# Source material:
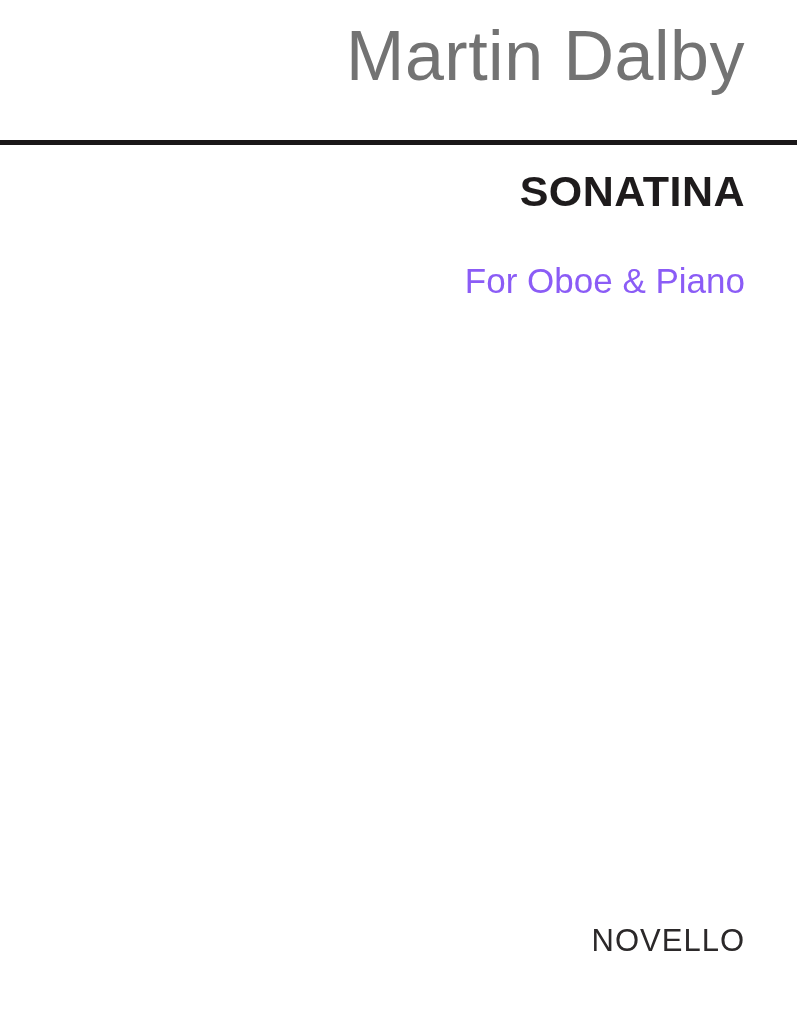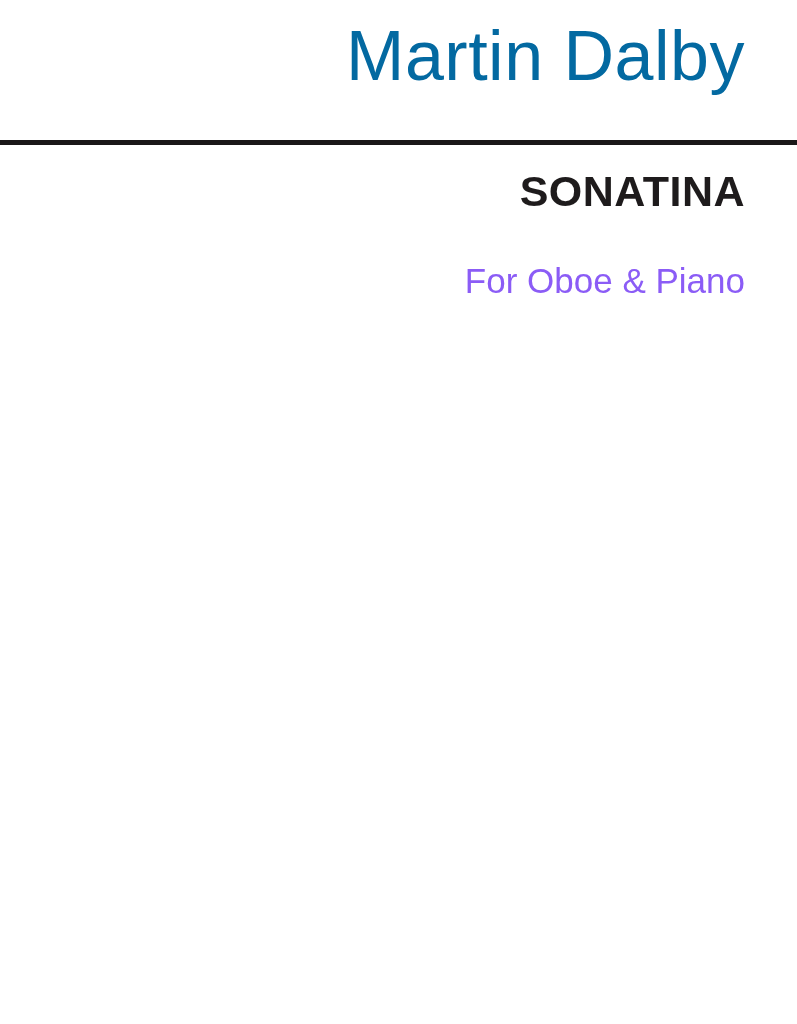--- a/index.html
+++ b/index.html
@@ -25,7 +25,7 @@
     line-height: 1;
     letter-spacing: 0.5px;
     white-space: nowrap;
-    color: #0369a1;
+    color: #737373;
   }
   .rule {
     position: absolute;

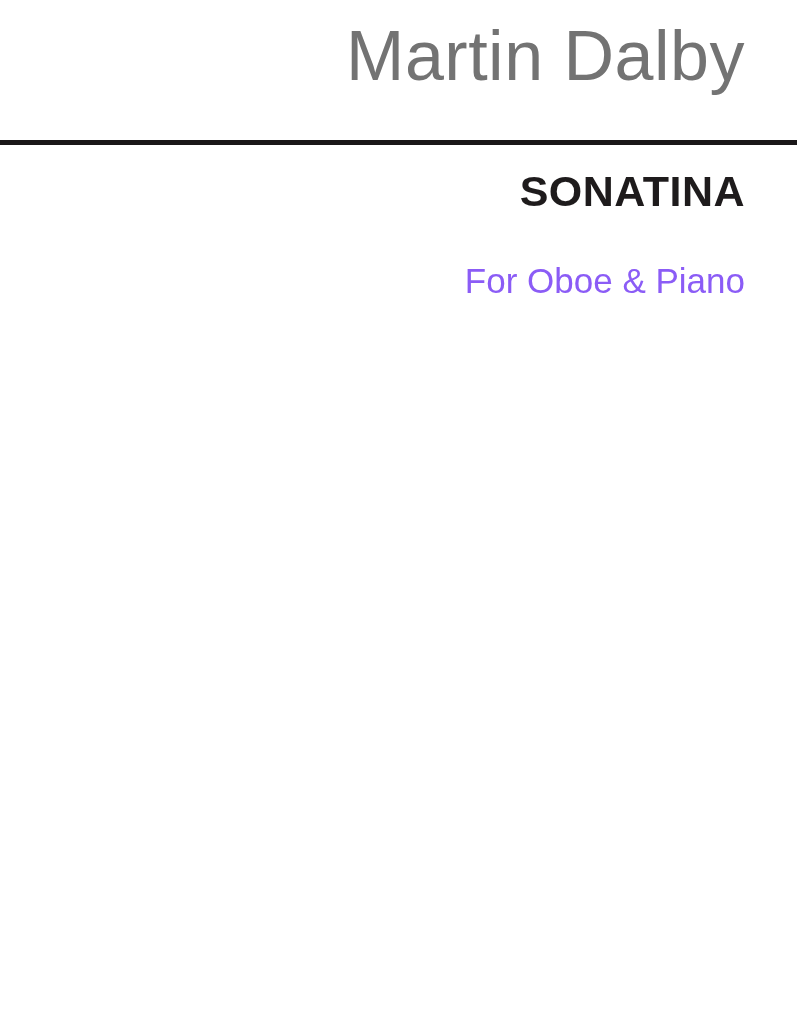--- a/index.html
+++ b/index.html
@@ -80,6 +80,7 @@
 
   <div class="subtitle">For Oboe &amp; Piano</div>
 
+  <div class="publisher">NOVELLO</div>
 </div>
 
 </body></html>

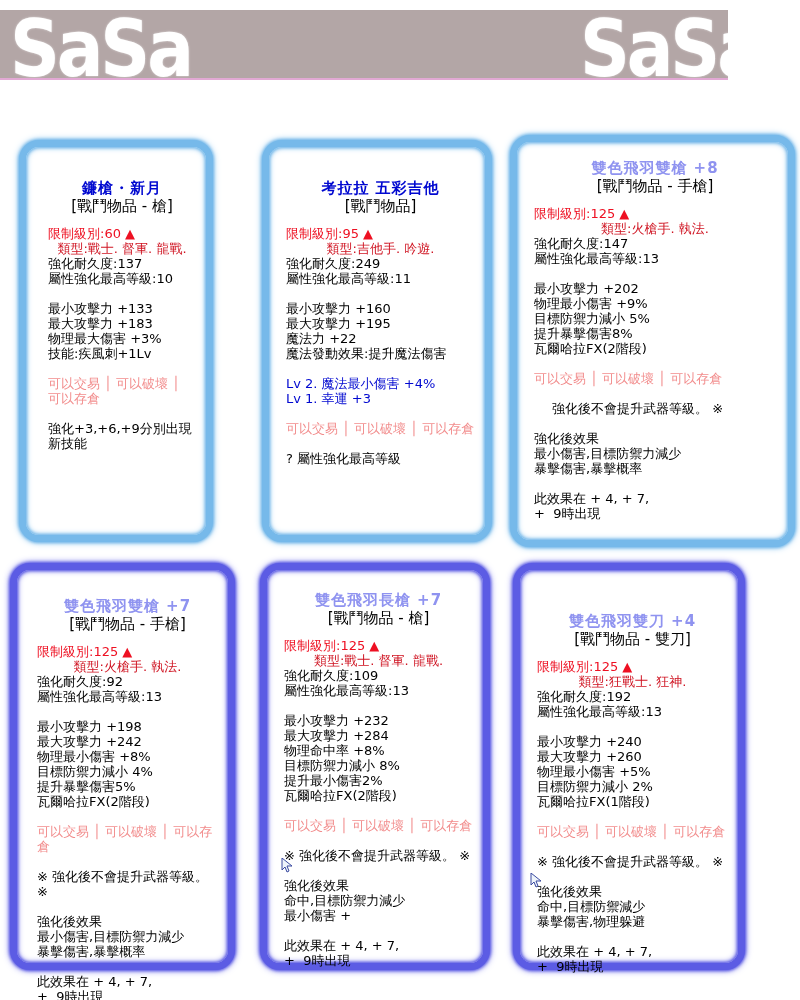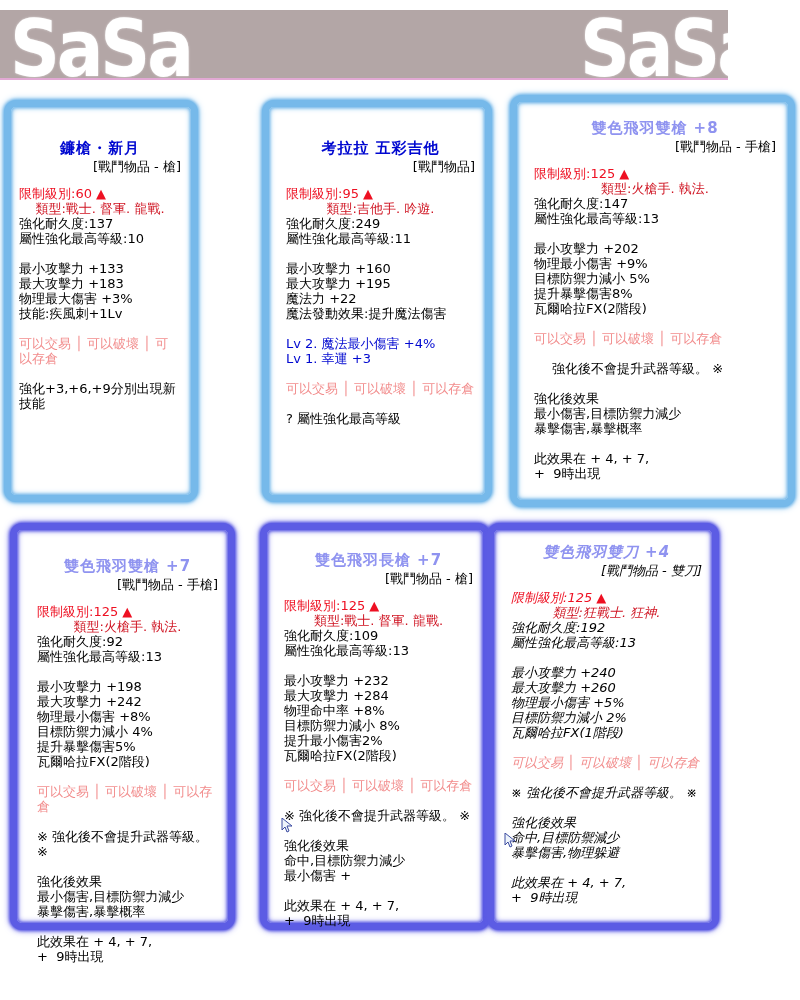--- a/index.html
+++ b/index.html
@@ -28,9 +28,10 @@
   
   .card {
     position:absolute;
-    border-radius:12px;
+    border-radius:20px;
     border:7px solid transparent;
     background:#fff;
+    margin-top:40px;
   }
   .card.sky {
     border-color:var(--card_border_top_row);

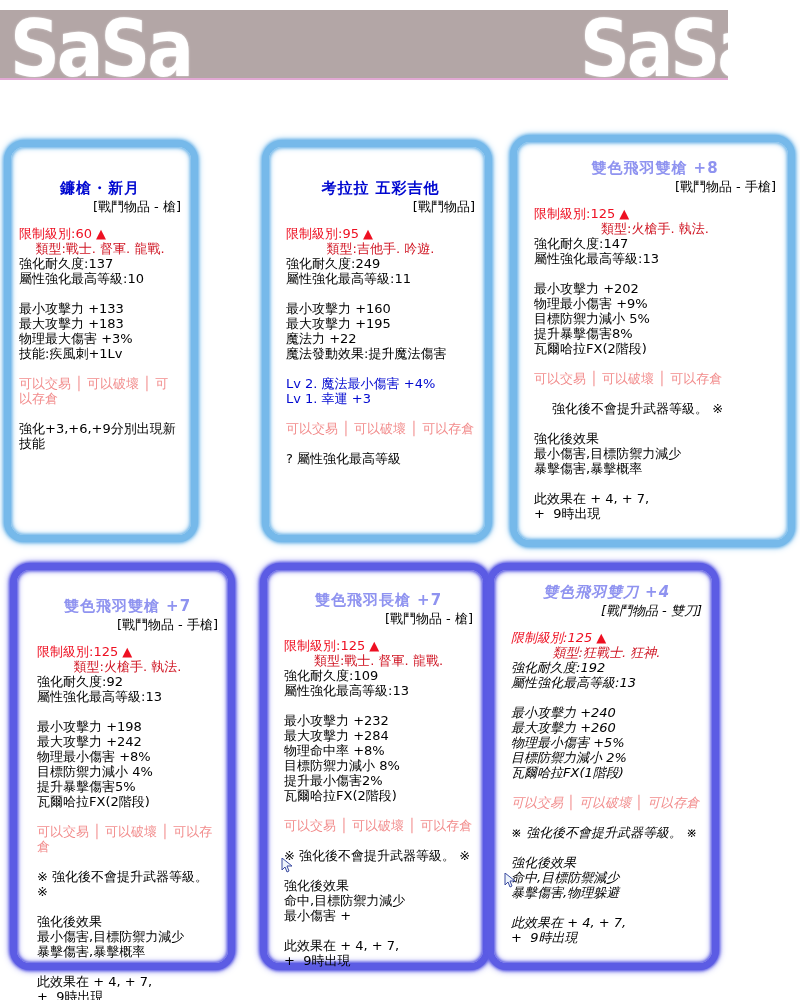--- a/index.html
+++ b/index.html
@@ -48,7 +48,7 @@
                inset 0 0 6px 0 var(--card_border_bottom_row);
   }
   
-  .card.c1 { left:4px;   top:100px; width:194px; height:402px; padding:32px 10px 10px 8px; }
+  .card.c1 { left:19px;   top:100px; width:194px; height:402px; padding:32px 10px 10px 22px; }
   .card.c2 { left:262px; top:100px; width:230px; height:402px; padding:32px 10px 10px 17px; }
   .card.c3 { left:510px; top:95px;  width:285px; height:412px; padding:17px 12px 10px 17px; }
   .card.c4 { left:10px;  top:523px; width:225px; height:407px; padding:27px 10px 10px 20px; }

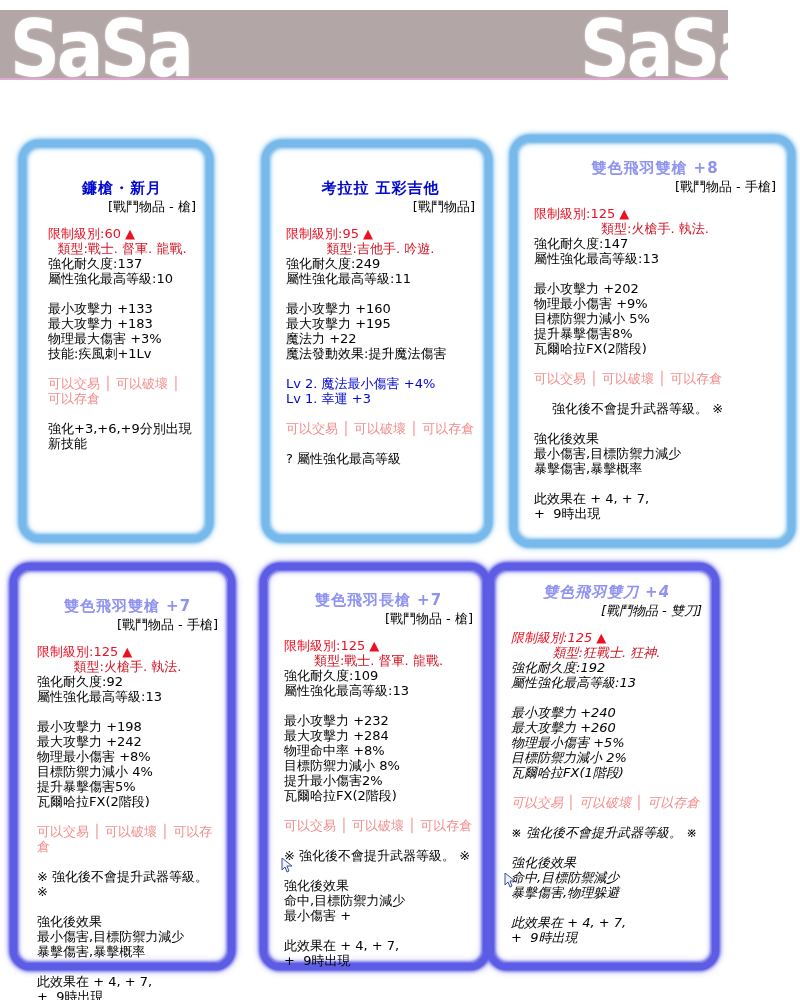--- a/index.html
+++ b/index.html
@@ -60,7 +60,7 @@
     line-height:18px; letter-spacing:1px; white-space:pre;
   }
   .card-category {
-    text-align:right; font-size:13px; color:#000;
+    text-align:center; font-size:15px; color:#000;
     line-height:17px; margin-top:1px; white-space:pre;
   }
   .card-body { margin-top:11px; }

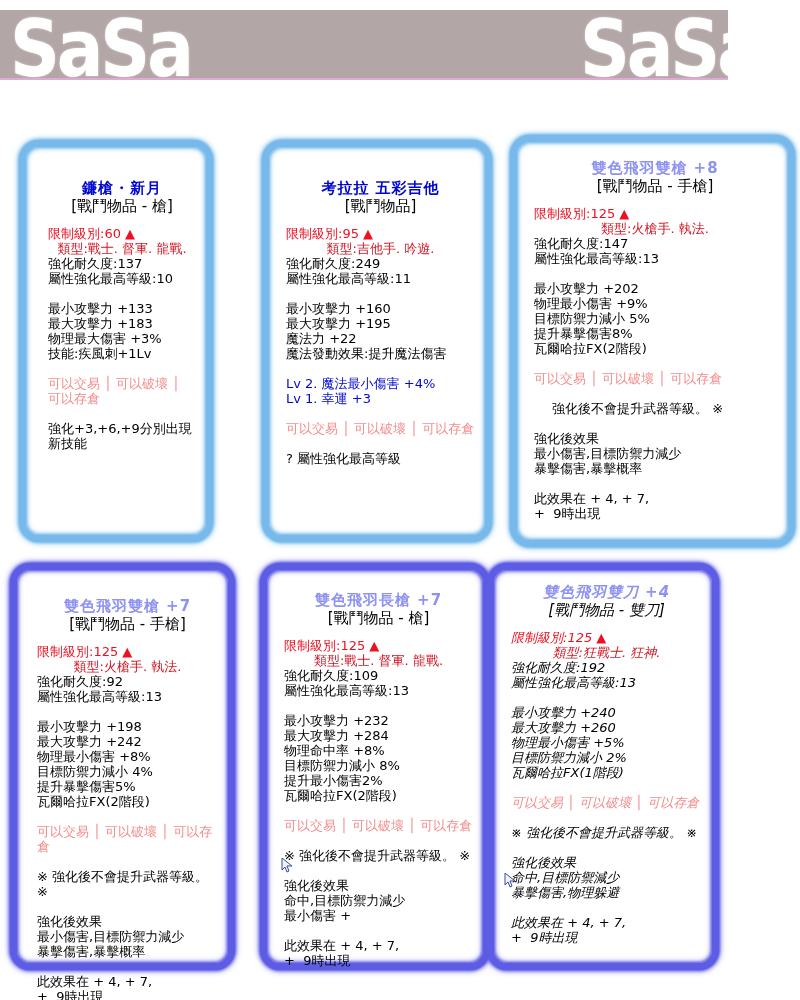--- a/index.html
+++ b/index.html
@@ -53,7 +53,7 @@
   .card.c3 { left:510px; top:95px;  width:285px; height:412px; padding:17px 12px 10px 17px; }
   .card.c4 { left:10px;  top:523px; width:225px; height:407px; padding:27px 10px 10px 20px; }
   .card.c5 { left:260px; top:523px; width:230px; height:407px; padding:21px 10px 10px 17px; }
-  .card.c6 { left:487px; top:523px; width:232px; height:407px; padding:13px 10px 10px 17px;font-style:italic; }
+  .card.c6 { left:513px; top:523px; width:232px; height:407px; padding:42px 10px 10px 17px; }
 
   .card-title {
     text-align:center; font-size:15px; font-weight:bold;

# What to produce:
Only the lines above that include the word "class" belong in the answer; copy each one.

# Response to this exercise:
   <div class="subtitle">For Oboe &amp; Piano</div>
+  <div class="publisher">NOVELLO</div>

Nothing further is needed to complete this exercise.